Dalla nostra inviata GIOVANNA BARRECA
Sposando la denuncia sociale e trasformandosi in finestra sul mondo che si interroga, il Festival dei Popoli presenta in concorso, in prima nazionale dopo l’ottima accoglienza al Festival di Locarno ad agosto, Vol spécial di Fernand Melgar. L’autore, a sua volta figlio di anarco-sindacalisti esiliati a Tangeri ed emigrati clandestini in Svizzera nel 1963, con un’evidente empatia, entra in uno dei 28 centri di detenzione che il governo elvetico, dopo un referendum popolare, ha creato per incarcerare tutti coloro che vengono trovati in Svizzera sprovvisti di permesso di soggiorno. Senza ricevere alcun processo e successiva condanna o assoluzione, i migranti vengono ospitati (una delle guardie ci tiene ad usare questo termine) in questi non luoghi asettici per trascorrere un periodo che può durare anche due anni di vita. Liberi di muoversi all’interno della struttura dalle 9 del mattino alle 9 di sera e rinchiusi a chiave nelle celle durante la notte, restano in attesa della possibilità di essere rimpatriati con un po’ di soldi in tasca direttamente su un volo di linea, da uomini liberi (la polizia li scorta e si assicura che salgano sull’aereo). Oppure, in caso di rifiuto, dopo qualche tempo, vengono costretti a salire su un “volo speciale”: ammanettati e impossibilitati a camminare autonomamente vengono portati in aeroporto e scortati da prigionieri fino al paese di origine. Come ricordano le ultime immagini da un tg nazionale, alcuni di questi viaggi hanno esiti tragici: alcuni detenuti, a causa dei metodi violenti adottati dalla polizia, hanno perso la vita.
In Vol spécial, più che i pochi minuti di passaggio in aeroporto, Melgar filma, per oltre un anno, la realtà del centro di detenzione Franbois e le ripetute negazioni dei diritti umani. Non gli interessano null’altro che i volti dei protagonisti di questi luoghi: macchina da presa al servizio di ogni loro movimento, di ogni loro emozione. La sopravvivenza, dai pasti alle chiacchiere, alle liriche scritte da chi, recluso, esprime attraverso la musica, il suo stato di insofferenza: un urlo di dolore che spezza il clima così surreale del centro dove regna una tale precisione e un tacito rispetto delle regole da apparire davvero irreale. Tutto così composto, in ordine, pacato da non sembrare vissuto da persone ‘vere’ ma più che altro da uomini arresi alla situazione. E tutti vivono in attesa di una notizia dall’alto che inevitabilmente cambierà il destino di chi vive a Franbois: il timore del rimpatrio forzato e la sua connaturata illogicità.

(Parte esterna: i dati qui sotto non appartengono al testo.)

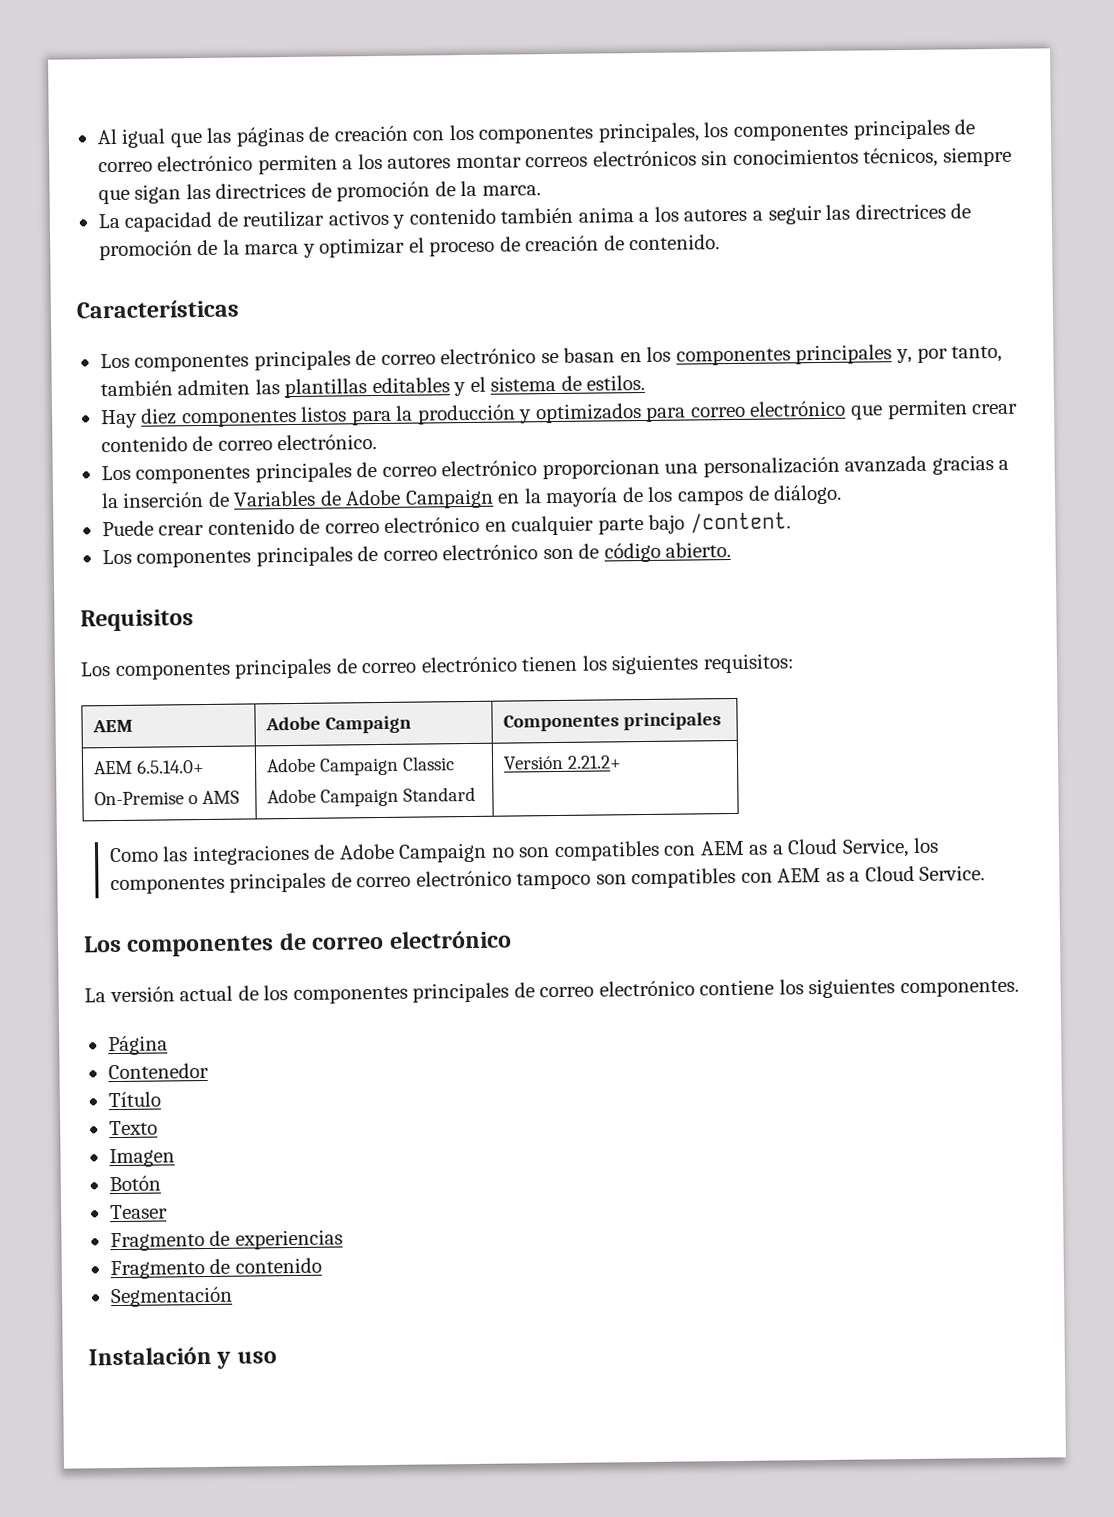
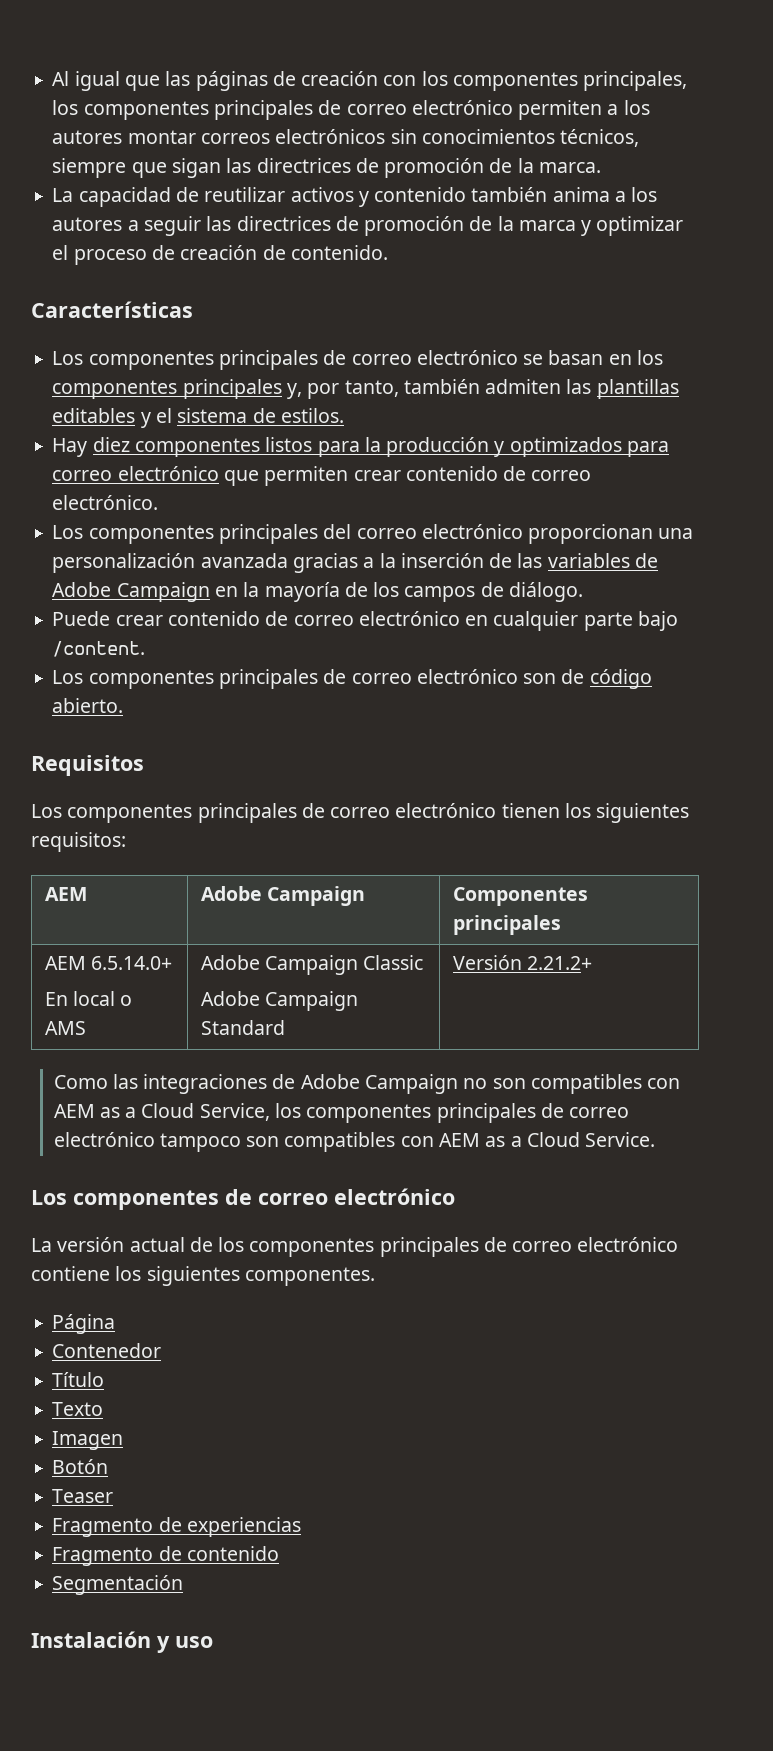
- Los componentes principales de correo electrónico proporcionan una personalización avanzada gracias a la inserción de Variables de Adobe Campaign en la mayoría de los campos de diálogo.
+ Los componentes principales del correo electrónico proporcionan una personalización avanzada gracias a la inserción de las variables de Adobe Campaign en la mayoría de los campos de diálogo.
  AEM 6.5.14.0+
- On-Premise o AMS | Adobe Campaign Classic
+ En local o AMS | Adobe Campaign Classic

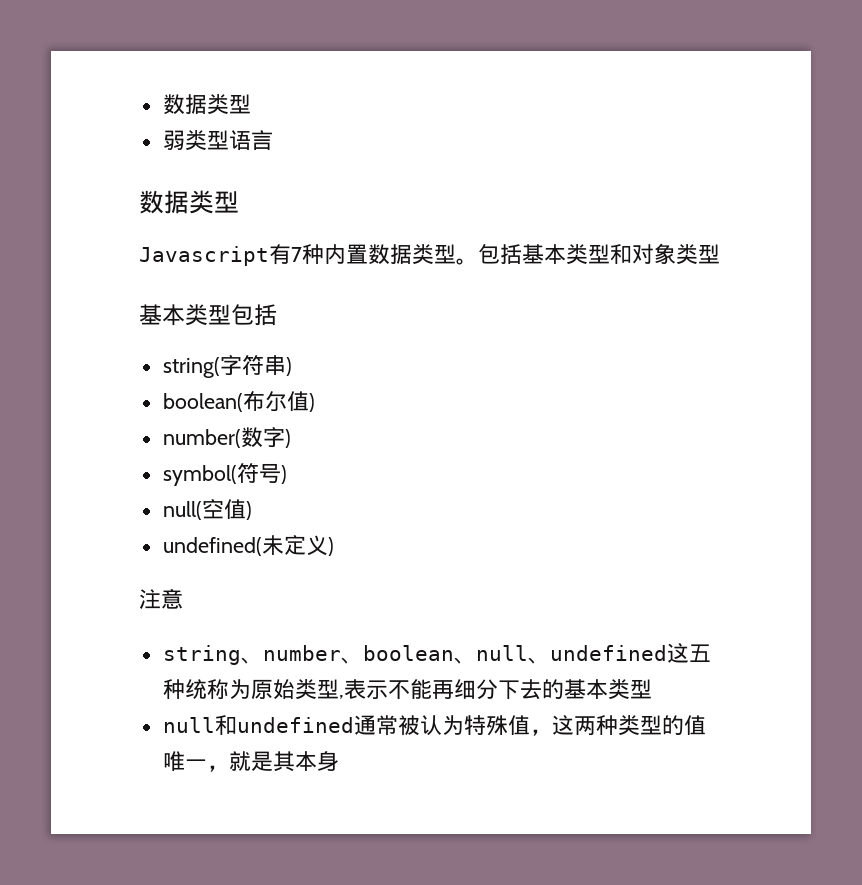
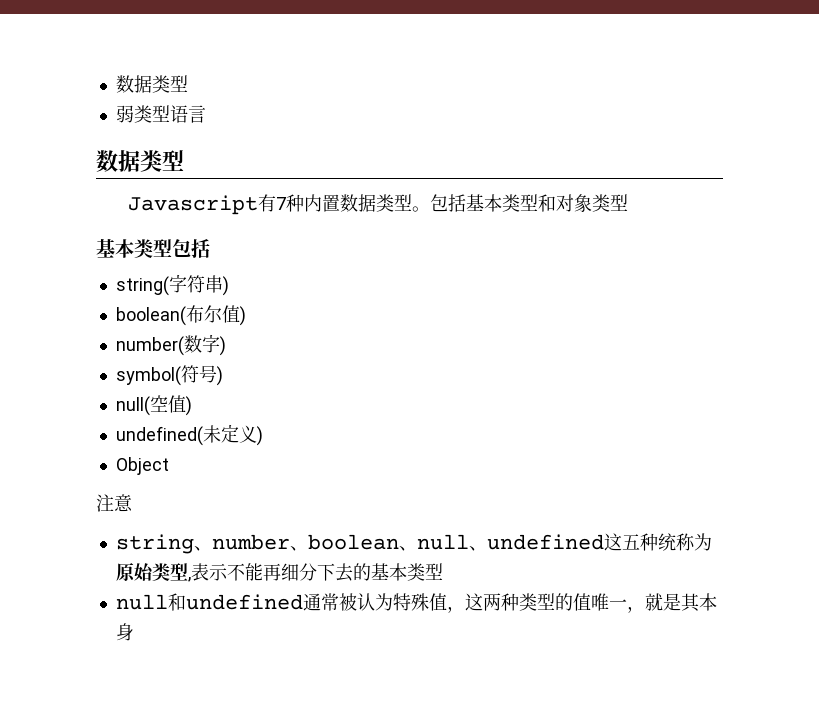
+ Object

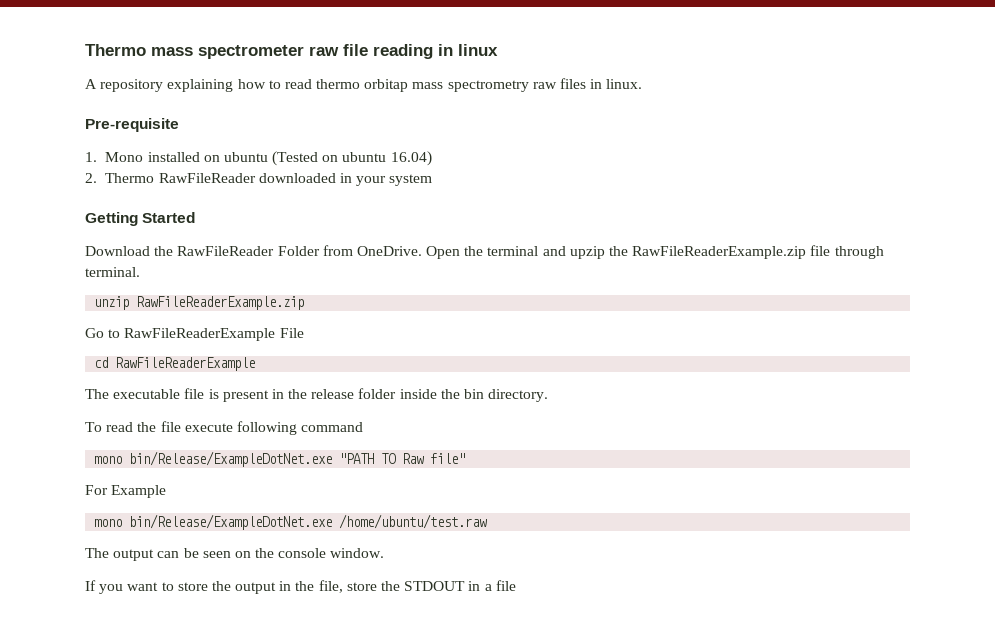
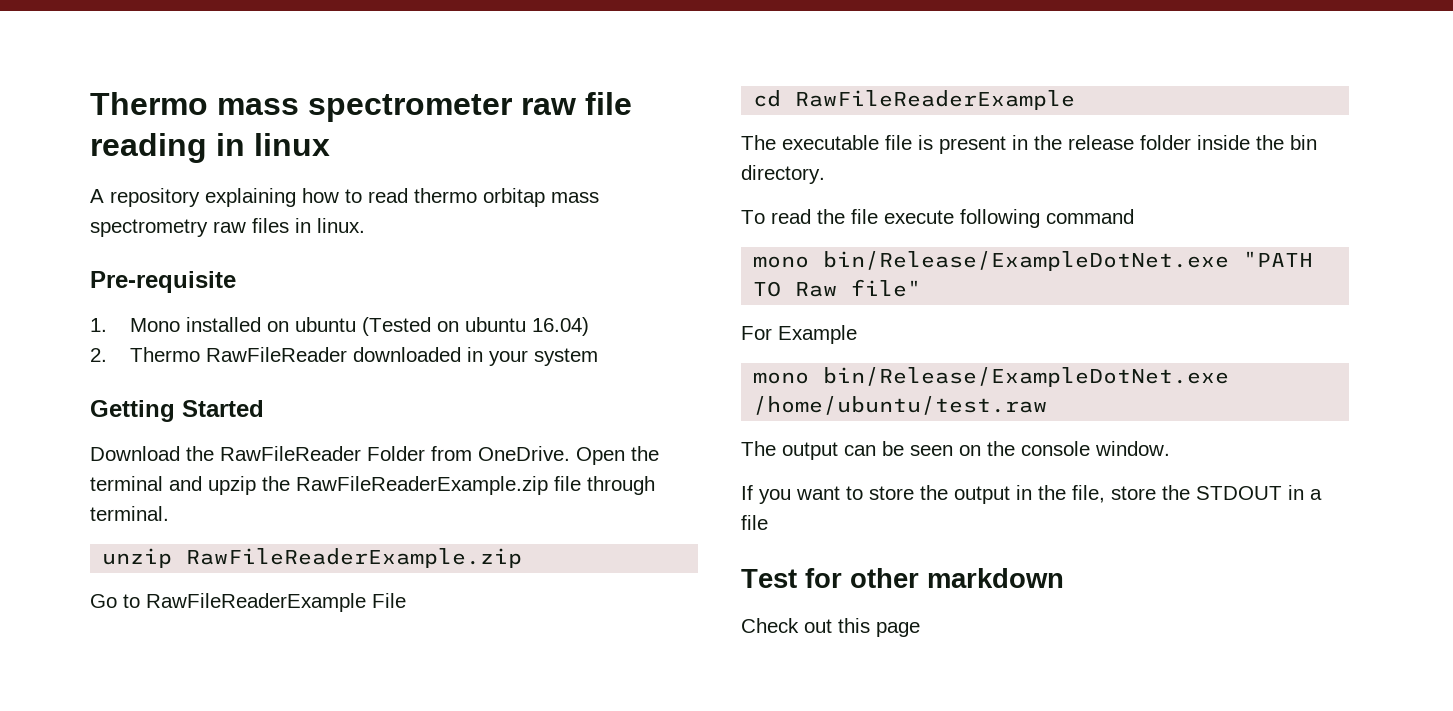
+ Test for other markdown
+ Check out this page

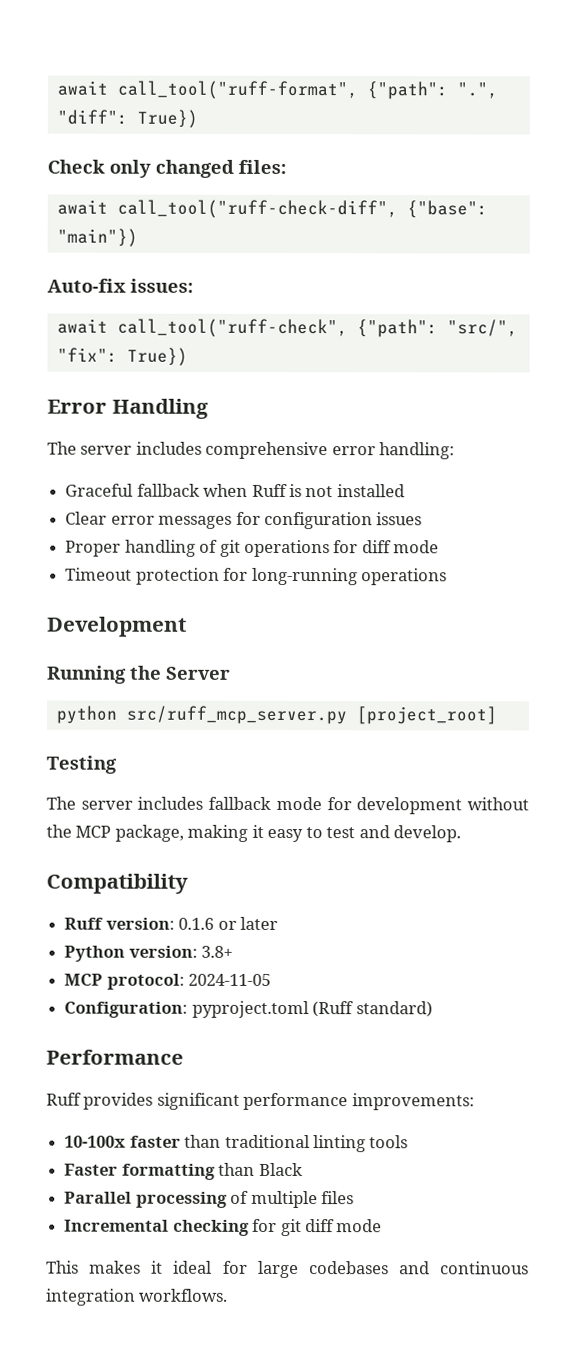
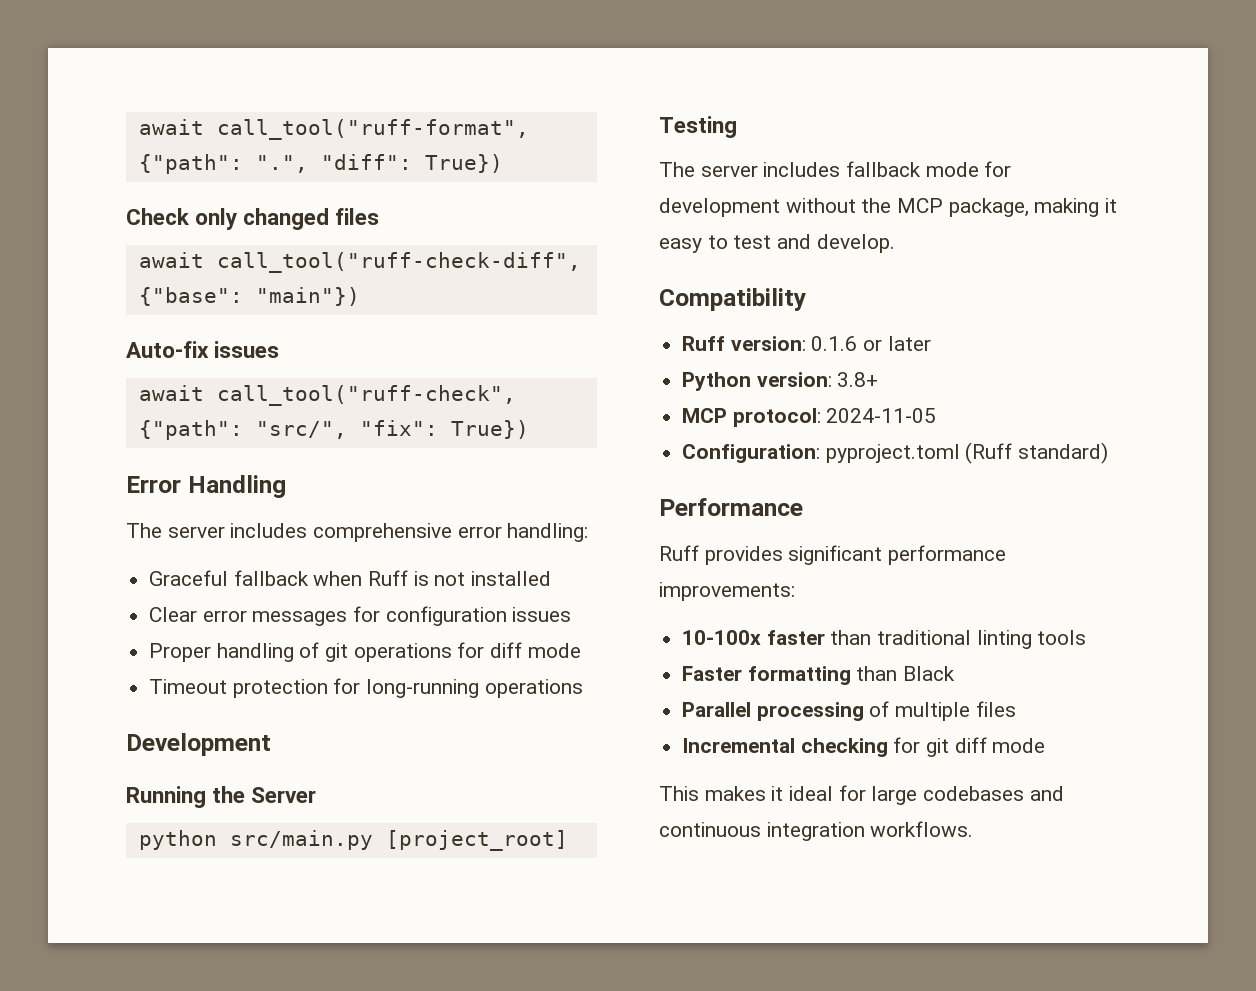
- Check only changed files:
+ Check only changed files
- Auto-fix issues:
+ Auto-fix issues
- python src/ruff_mcp_server.py [project_root]
+ python src/main.py [project_root]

Quale cittadino elvetico, infatti, se messo nella condizione di riflettere serenamente su un tale stato di cose, troverebbe corretta l’applicazione della legge anche su migranti suoi connazionali che, magari da vent’anni, hanno contribuito regolarmente alla crescita della comunità, lavorando, pagando le tasse e mandando a scuola i propri figli, nati in Svizzera? E chi acconsentirebbe al rimpatrio forzato di giovani che temono di tornare nel loro paese natale per paura di essere uccisi? Dopo La fortesse, per Melgar era importante concludere il discorso sui migranti mostrando i centri di detenzione e con il suo Vol spécial può aiutare, non solo gli Svizzeri, ma anche i vicini europei a capire quali conseguenze portino nel concreto alcune leggi sull’immigrazione. A Firenze, dopo la proiezione si è tenuto un dibattito con Vladimiro Polchi (Repubblica), Fernando Vasco Chironda (Amnesty International) e Francesca Nicodemi (associazione di Studi Giuridici sull’immigrazione) per rendere anche i cittadini italiani più consapevoli della situazione. Perché la rabbia e l’amaro in bocca lasciato a tutti, dopo la proiezione, potesse trasformarsi in altro.